TASK DIRECTIONS »
Retype the lines below exactly, but only those from the line that has "- import gavinx.fea.api.FEApi;" through the line that has "issues list and". Omit every picture.

──────── DATA TO EXAMINE ────────

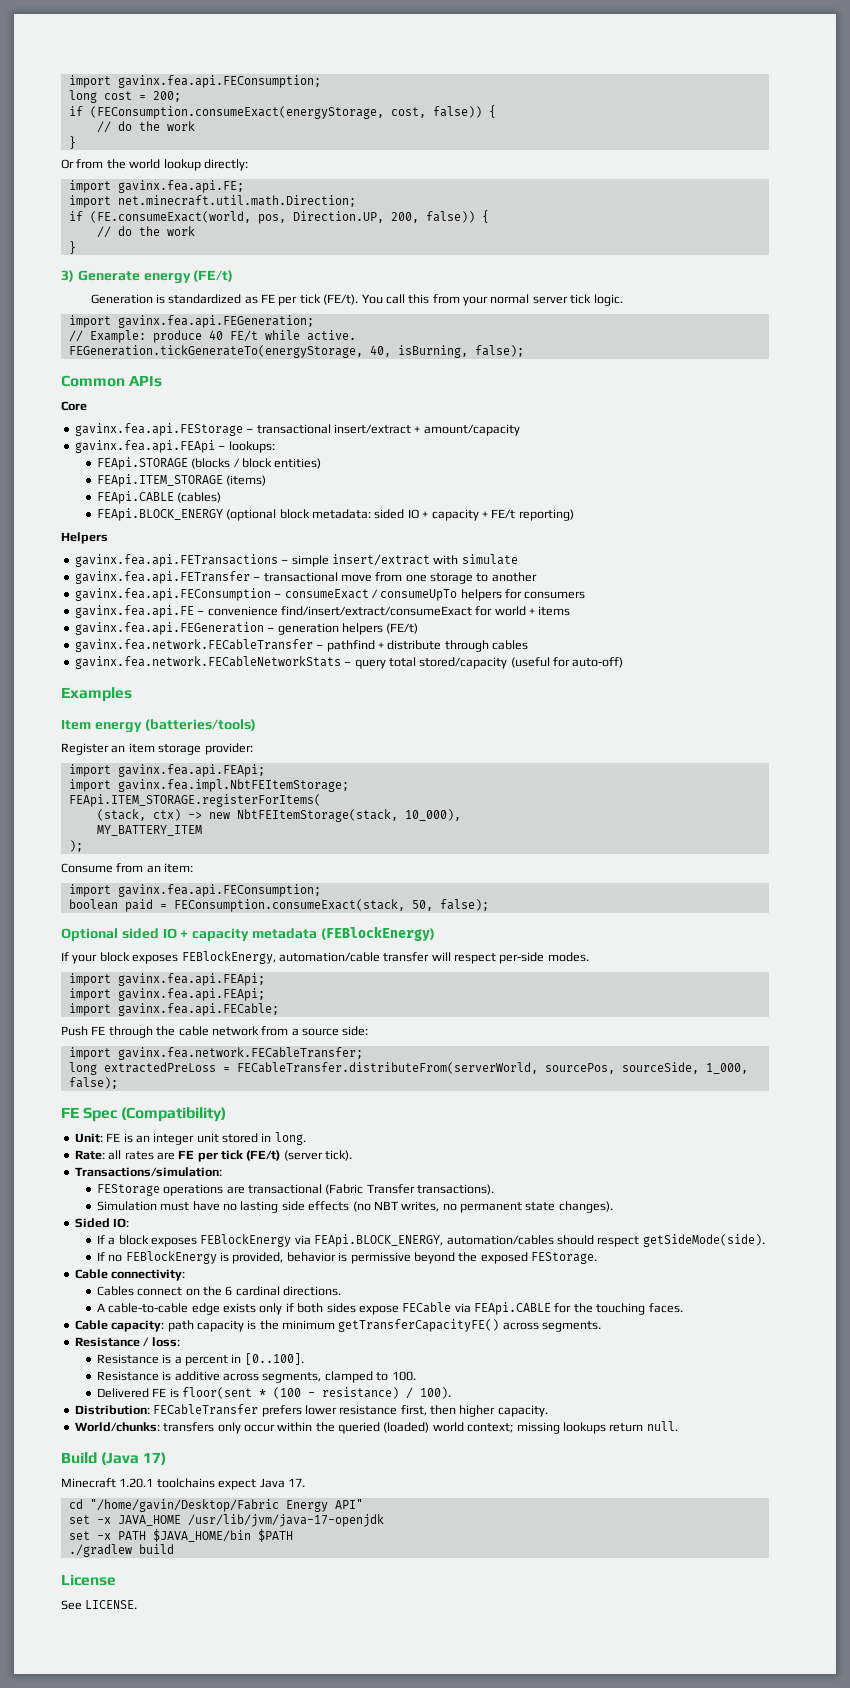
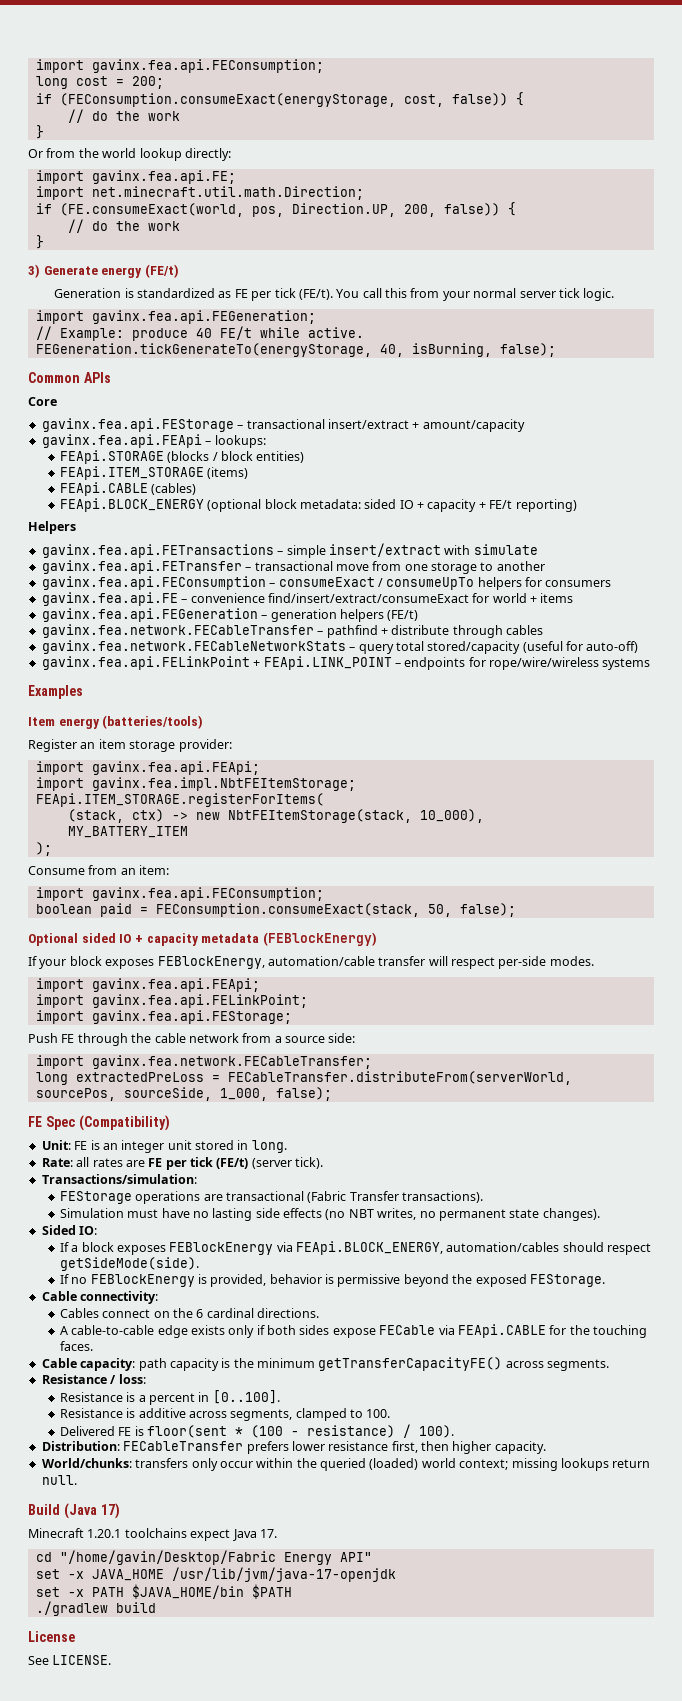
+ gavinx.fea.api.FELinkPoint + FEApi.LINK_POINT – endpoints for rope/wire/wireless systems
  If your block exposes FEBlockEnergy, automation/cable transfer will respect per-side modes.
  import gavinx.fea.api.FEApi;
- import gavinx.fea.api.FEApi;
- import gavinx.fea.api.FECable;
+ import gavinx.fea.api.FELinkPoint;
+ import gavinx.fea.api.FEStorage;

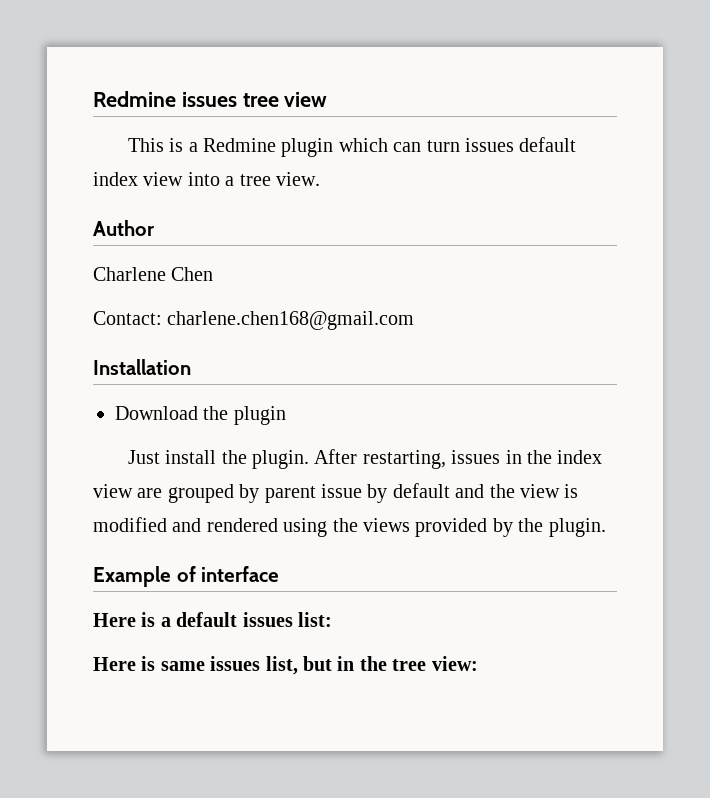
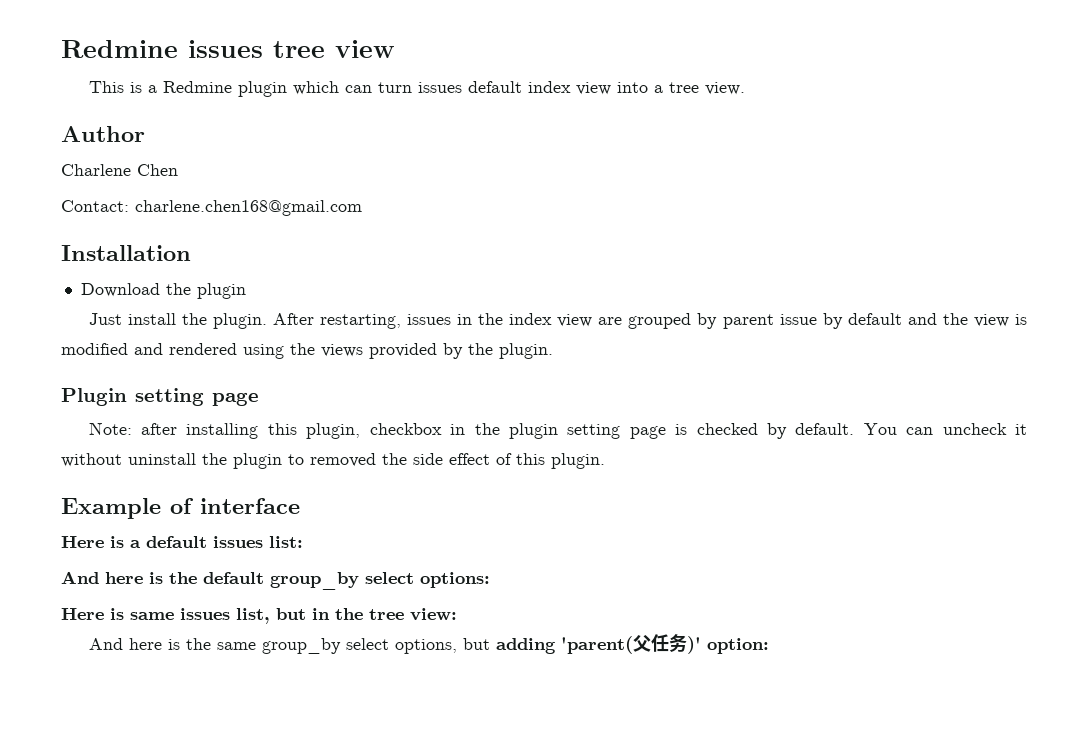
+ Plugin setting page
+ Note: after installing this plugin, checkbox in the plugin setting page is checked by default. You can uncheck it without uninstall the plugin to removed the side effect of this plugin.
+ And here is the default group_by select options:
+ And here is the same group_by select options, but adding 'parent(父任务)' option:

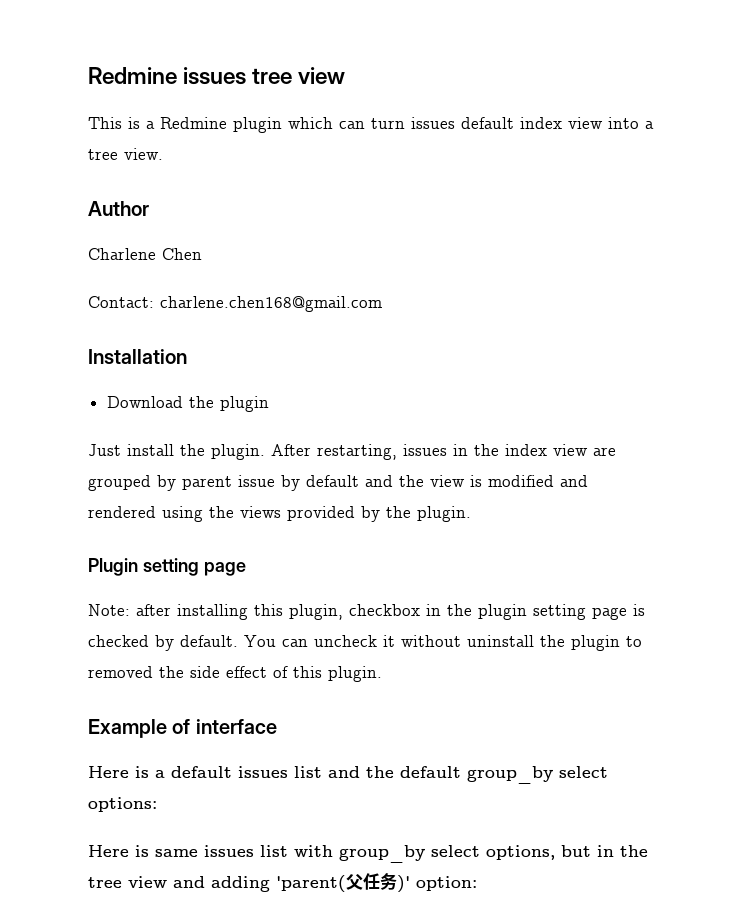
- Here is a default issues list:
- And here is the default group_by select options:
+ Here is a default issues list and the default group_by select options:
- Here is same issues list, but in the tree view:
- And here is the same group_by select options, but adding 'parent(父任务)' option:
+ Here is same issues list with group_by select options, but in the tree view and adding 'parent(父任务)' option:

────────
──────── DATA TO EXAMINE ────────

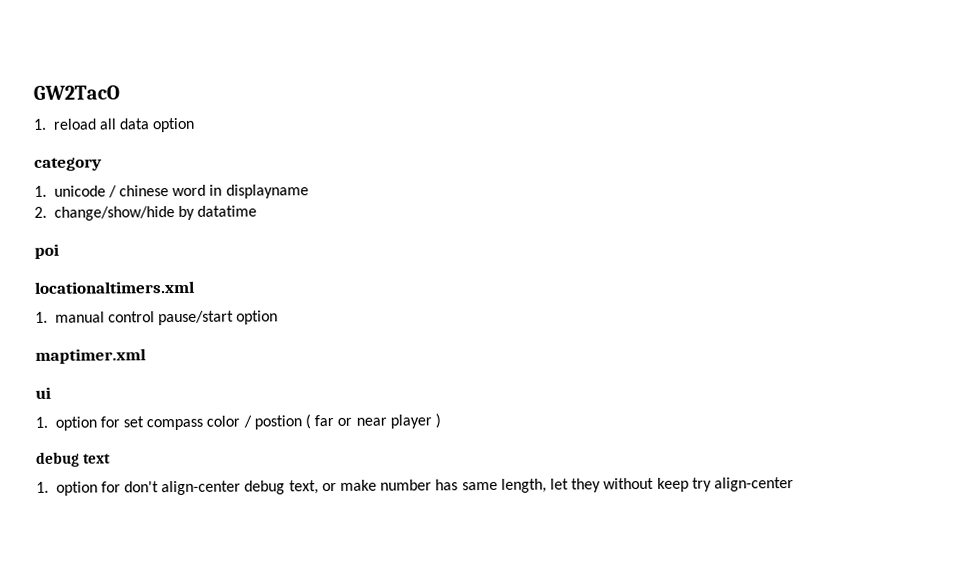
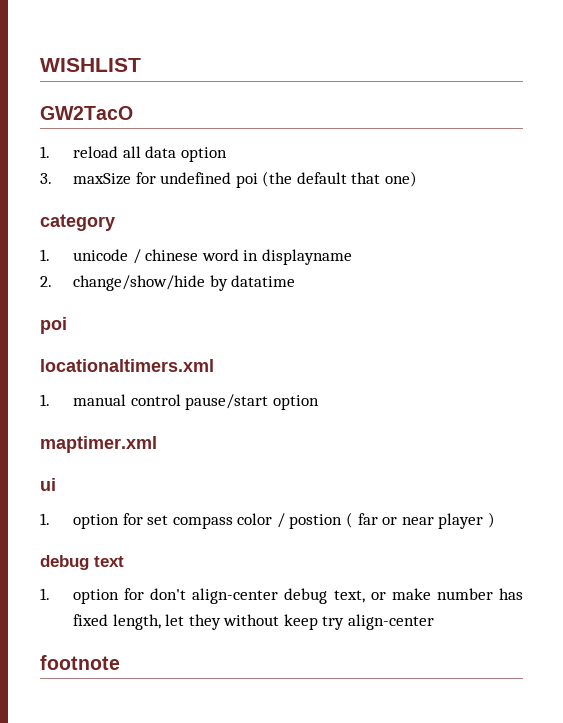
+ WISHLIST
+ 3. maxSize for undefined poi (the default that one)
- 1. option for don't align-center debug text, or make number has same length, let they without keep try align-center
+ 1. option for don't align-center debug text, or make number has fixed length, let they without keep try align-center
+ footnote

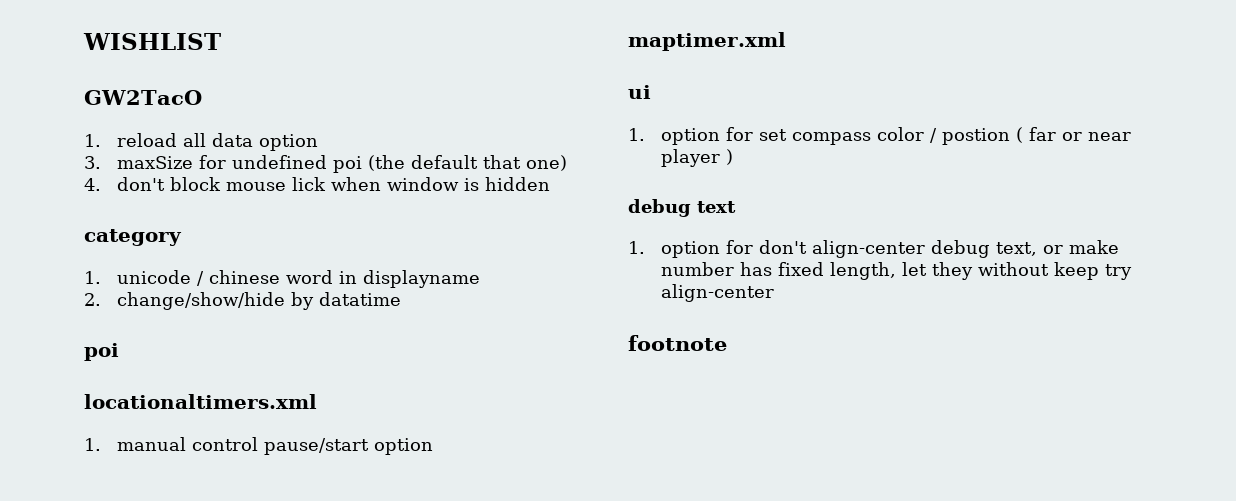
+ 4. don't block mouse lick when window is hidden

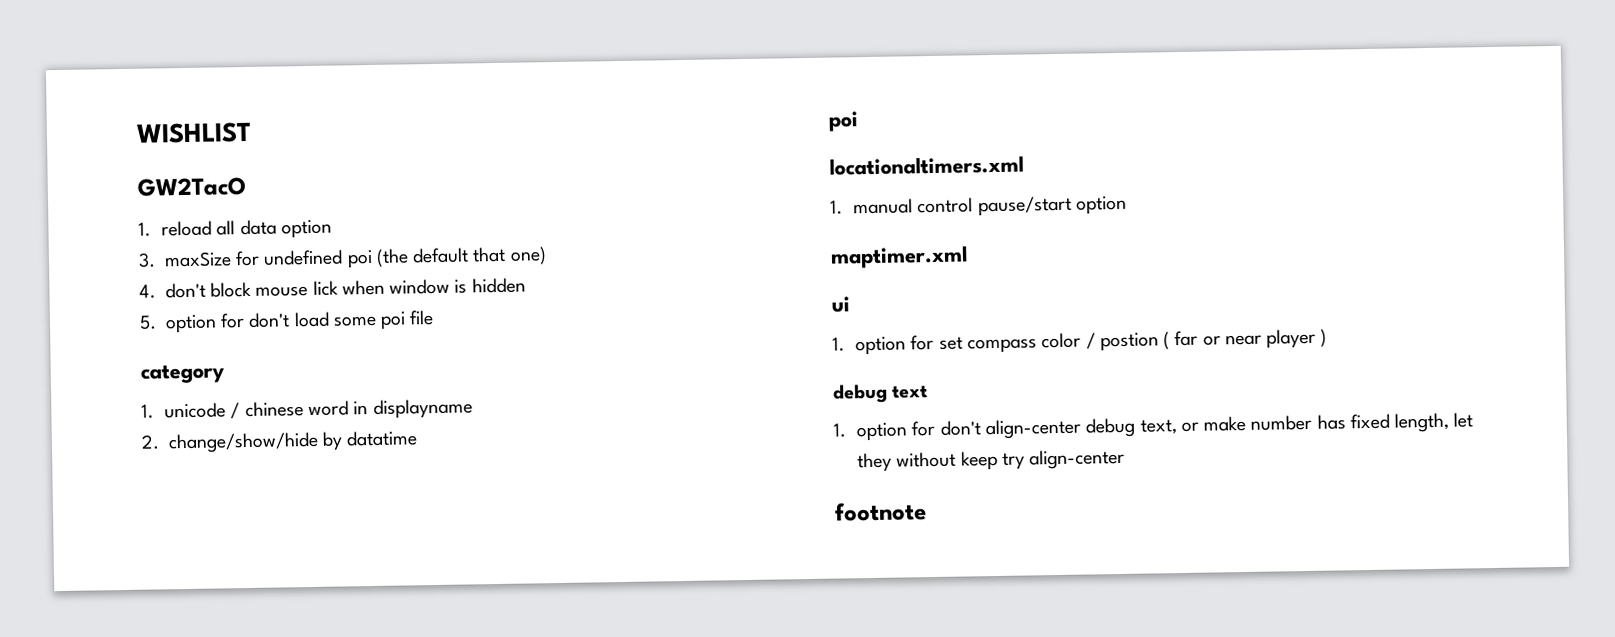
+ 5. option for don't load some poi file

────────

ANSWER FOR THIS EXERCISE »
- import gavinx.fea.api.FEApi;
- import gavinx.fea.api.FECable;
+ import gavinx.fea.api.FELinkPoint;
+ import gavinx.fea.api.FEStorage;

+ Plugin setting page
+ Note: after installing this plugin, checkbox in the plugin setting page is checked by default. You can uncheck it without uninstall the plugin to removed the side effect of this plugin.
+ And here is the default group_by select options:
+ And here is the same group_by select options, but adding 'parent(父任务)' option:

- Here is a default issues list:
- And here is the default group_by select options:
+ Here is a default issues list and the default group_by select options:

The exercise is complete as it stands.